Gigantesco incendio nella raffineria di Priolo, l’impianto è sequestrato [VIDEO]

[27 febbraio 2014]

Nella serata di ieri si sono alzate altissime nel cielo nel fiamme divampate all’interno della raffineria ISAB Sud, che ha continuato a bruciare per circa due ore. Non ci sono stati feriti, ma nell’area di Priolo Gargallo – solo a pochi chilometri da Siracusa – la paura non è mancata, e adesso rimane forte la preoccupazione per i possibili inquinanti riversatisi in atmosfera.

D’altronde «l’impianto è collocato all’interno del Petrolchimico di Priolo rispetto al quale come Verdi – intervengono il leader nazionale del partito, Angelo Bonelli, il responsabile di Siracusa Giuseppe Patti – abbiamo già presentato un esposto alla magistratura in merito alla qualità dell’aria».

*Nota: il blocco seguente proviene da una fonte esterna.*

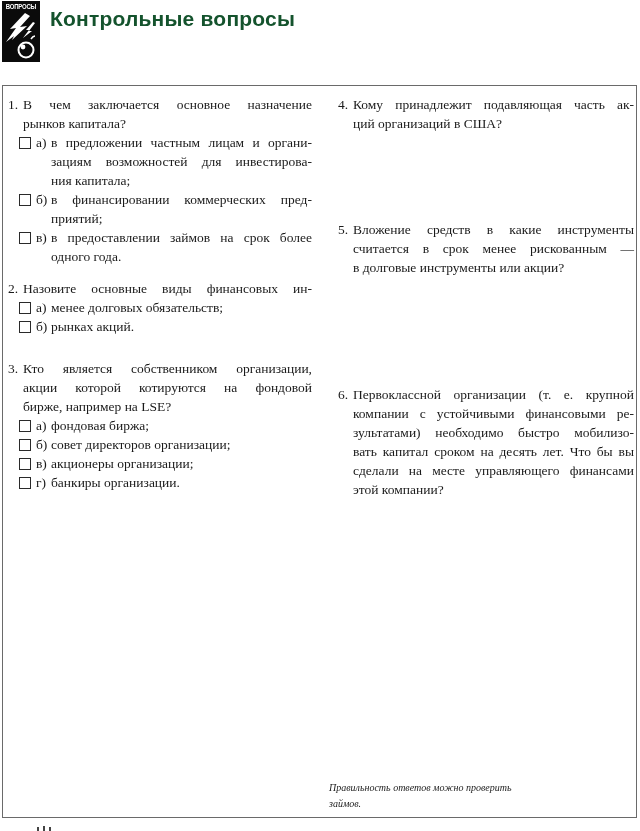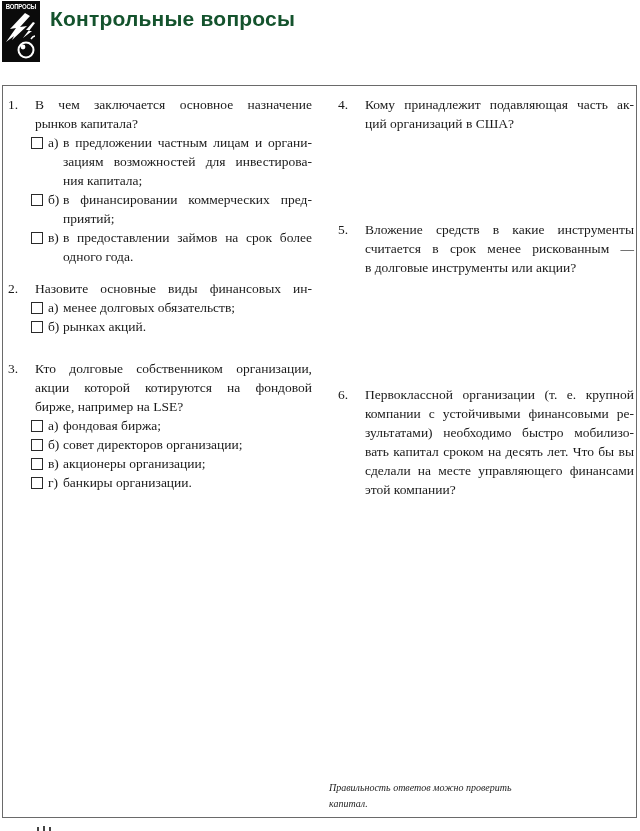--- a/index.html
+++ b/index.html
@@ -47,21 +47,21 @@
     border: 1px solid #6a6a6a;
     box-sizing: border-box;
     background: #ffffff;
   }
   .col { position: absolute; top: 9px; }
   .col-left  { left: 5px;   width: 304px; }
   .col-right { left: 335px; width: 296px; }
 
   .question { display: flex; }
   .qn { flex: none; width: 15px; font-size: 13.5px; line-height: 19px; }
-  .qt { flex: 1; min-width: 0; margin-left: 12px; }
+  .qt { flex: 1; min-width: 0; }
   .line { font-size: 13.5px; line-height: 19px; }
   .just { text-align: justify; text-align-last: justify; }
 
   .opts { margin-top: 0px; }
   .opt { display: flex; }
   .cb {
     flex: none;
     width: 10px; height: 10px;
     border: 1px solid #2a2a2a;
     background: #ffffff;
@@ -169,21 +169,21 @@
               <span class="line" style="display:block">рынках акций.</span>
             </span>
           </div>
         </div>
       </div>
     </div>
 
     <div class="question q-mt-23">
       <div class="qn">3.</div>
       <div class="qt">
-        <div class="line just">Кто долговые собственником организации,</div>
+        <div class="line just">Кто является собственником организации,</div>
         <div class="line just">акции которой котируются на фондовой</div>
         <div class="line">бирже, например на LSE?</div>
         <div class="opts" style="margin-left:-15px;">
           <div class="opt">
             <span class="cb"></span>
             <span class="ol">а)</span>
             <span class="ot">
               <span class="line" style="display:block">фондовая биржа;</span>
             </span>
           </div>
@@ -242,21 +242,21 @@
         <div class="line just">вать капитал сроком на десять лет. Что бы вы</div>
         <div class="line just">сделали на месте управляющего финансами</div>
         <div class="line">этой компании?</div>
       </div>
     </div>
 
   </div>
 
   <div class="footer-note">
     <div>Правильность ответов можно проверить</div>
-    <div>капитал.</div>
+    <div>займов.</div>
   </div>
 
 </div>
 
 <div class="page-number-clipped">
   <i></i>
     <i class="dotted"></i>
     <i></i>
 </div>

In serata è intervenuta direttamente l’azienda con un comunicato ufficiale in merito all’emergenza riguardante l’impianto Powerformer della proprietà, un impianto «che ha la funzione di innalzare il numero di ottano nelle benzine. La causa dell’evento – si sottolinea – non è stata appurata». È importante sottolineare come la raffineria, come ricorda il Corriere della Sera, sia inserita nell’elenco «dei 1142 impianti italiani inseriti nella normativa definita «Rischio-Seveso». Ovvero aziende chimiche, siderurgiche, raffinerie dove possibili incidenti possono trasformarsi in catastrofi. Per questo Regioni e Comuni dovrebbero preparare piani di evacuazione immediata a tutela delle popolazioni. Ma sono tantissimi gli enti locali in totale ritardo su questo fronte». Vista anche la gravità dell’accaduto, dunque,la procura siciliana ha ritenuto opportuno aprire un’inchiesta e sequestrare il sito, dopo che la ISAB Sud era già stata «prudenzialmente fermata» dalla stessa proprietà.

«Chiediamo al Ministero dell’Ambiente e alla Regione siciliana – conclude Bonelli – di fornire immediatamente informazioni ai cittadini su quello che sta accadendo perché i video che arrivano da Priolo sono francamente impressionanti. Il fatto che tutto questo avvenga in una delle bombe ecologiche italiane moltiplica in modo esponenziale le preoccupazioni per la salute dei cittadini che vivono in quel territorio».